Puss in Boots: The Last Wish: The Furry Feline is Back and Better Than Ever
Puss in Boots: The Last Wish Melbourne Premiere screening provided by Universal Pictures
“Puss in Boots: The Last Wish is 2022’s animated revelation”
We were first introduced to the sword-wielding, innocent eye, furry feline Puss in Boots way back in DreamWorks iconic Shrek 2 (2004). In the time since, he’s made appearances in all the Shrek films, had his first solo outing in Puss and Boots: The Three Diablos (2012), and even had a pretty forgetful animated series (which Antonio Banderas was not involved in). That said, nothing could have quite prepared us for his latest adventure where he is forced to face his mortality and the prospect that his heyday is well and truly behind him.
Puss in Boots: The Last Wish is 2022’s animated revelation, and the best DreamWorks film since How to Train Your Dragon: The Hidden World (2019). It comes at a time where Guillermo del Toro’s Pinocchio (2022) is savouring the praise on the animation front, but it’s not a film to bet against.
An outlaw by trade and a legend by name, Puss in Boots (a returning and in-form Antonio Banderas) is still up to his old antics: causing mischief, engaging in brawls and duels, and living to tell the tale. The only downside is that his slip ups have left him with only one out of nine lives to think about. With this realisation in mind, he’s not too fazed, until death himself —in the form of a red eyed, whistling, big bad wolf— comes after him. It sets him on a course of hiding, re-emerging, and pursuing a wishing star that might be the solution to all of his problems.
Joel Crawford (known for 2020’s The Croods: A New Age) brilliantly uses the premise at hand to create a story of self-discovery. The prospect of death in the absence of semi-immortality is a difficult pill for Puss to swallow, and while not a revolutionary concept (the aforementioned Pinocchio is concerned with a similar conundrum), it marks a departure from animated stories that feel like the stakes aren’t as pressing.
This is perhaps even better represented in the film’s visual style which oscillates between the trippy, reduced frame rate that Spider-Man: Into the Spiderverse (2018) introduced and popularised, with the more recognisable crisp and clean animation style of DreamWorks. On a technical level, it creates an almost comic-book like presentation (without the ‘POWS’ and ‘WHACKS’) that has been teased as something to expect in the next Spiderverse film. On a story level, it captures the shifting scale of power and control that Puss has, with earlier moments capturing him in all his prowess and on the front foot, but the later stages showing him as jagged and off kilter — or in other words, not the Puss in Boots of legend. It’s a remarkable display of internal conflict and mental resilience that challenges the protagonist at various points throughout the film.
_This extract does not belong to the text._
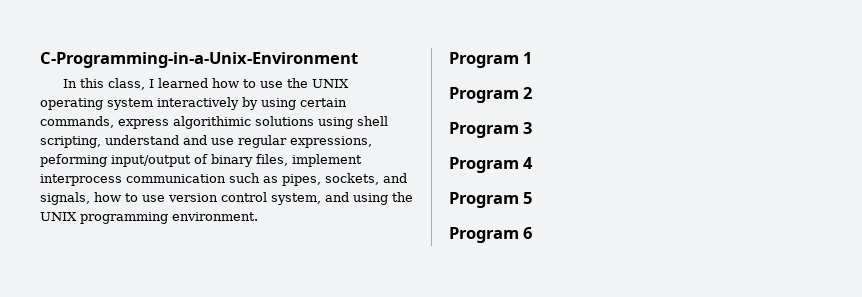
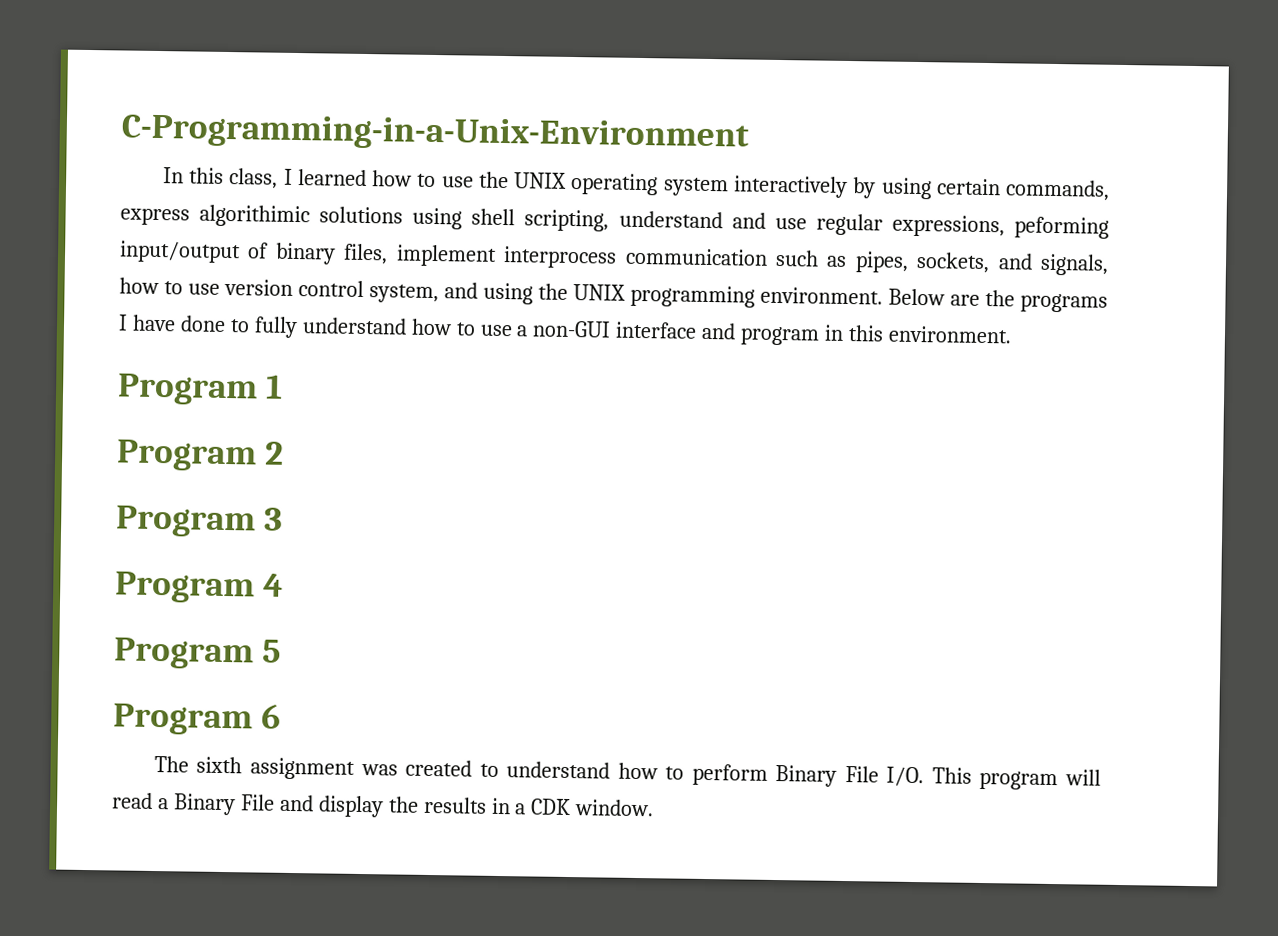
(258, 216) none -> [888,288,1108,313] [118,314,1013,346] Below are the programs I have done to fully understand how to use a non-GUI interface and program in this environment.
(533, 233) none -> [153,756,1102,791] [112,792,655,818] // The sixth assignment was created to understand how to perform Binary File I/O. This program will read a Binary File and display the results in a CDK window.

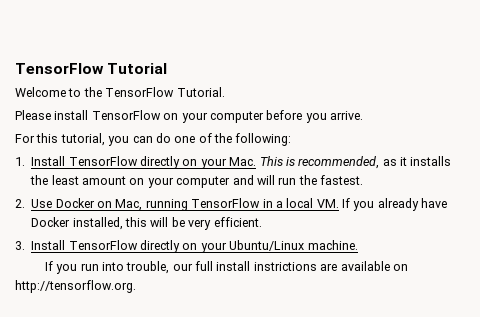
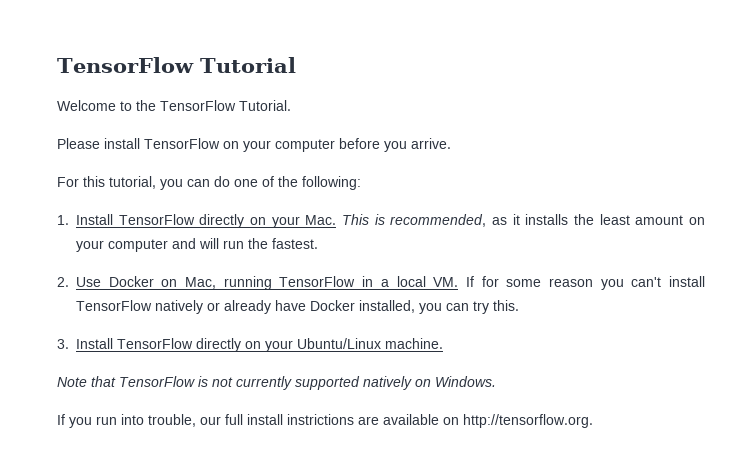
[353,198,448,211] [31,217,262,230] you already have Docker installed, this will be very efficient. -> [481,276,705,290] [76,300,519,314] for some reason you can't install TensorFlow natively or already have Docker installed, you can try this.
(358, 245) none -> [57,376,496,390] // Note that TensorFlow is not currently supported natively on Windows.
Fortunately he’s not alone on his adventure as he’s accompanied by the returning Kitty Softpaws (Salma Hayek Pinault) and a new face in puppy Perro (Harvey Guillen) who’s introduced masquerading as a cat in a Masked Singer-esque fashion. The trio seamlessly bounce off each other, with Kitty and Puss continuing their verbal jousts with that level of romantic tension underneath it all. Perro on the other hand offers a sort of bona fide warmth that rubs off on the two felines.
Also on the journey for the wishing star are Goldilocks (Florence Pugh) and the three bears, characters imbued with a British wit and snarkiness that adds an added element to the story. There’s also a caricature-looking Jack Horner (voiced by John Mulaney and not to be confused with the Jack Horner of Boogie Nights). The presence of these characters is true to the Shrek approach DreamWorks has previously taken, where characters from fairy tales make appearances (including some past fan favourites).
It makes for a Super Smash Bros-esque experience, with all characters locking horns with Puss and each other throughout the film as they battle their way through the ‘dark forest’ to the star. At the end though, this is a film about learning how to become more selfless and accept that there are people along this winding and changing road we call life, that just want to help you out. Puss in Boots: The Last Wish delivers its messages with a deft subtlety and swift paw, without sacrificing the thrills and spills at its core.
Puss in Boots: The Last Wish opens nationally from Boxing Day, 2022.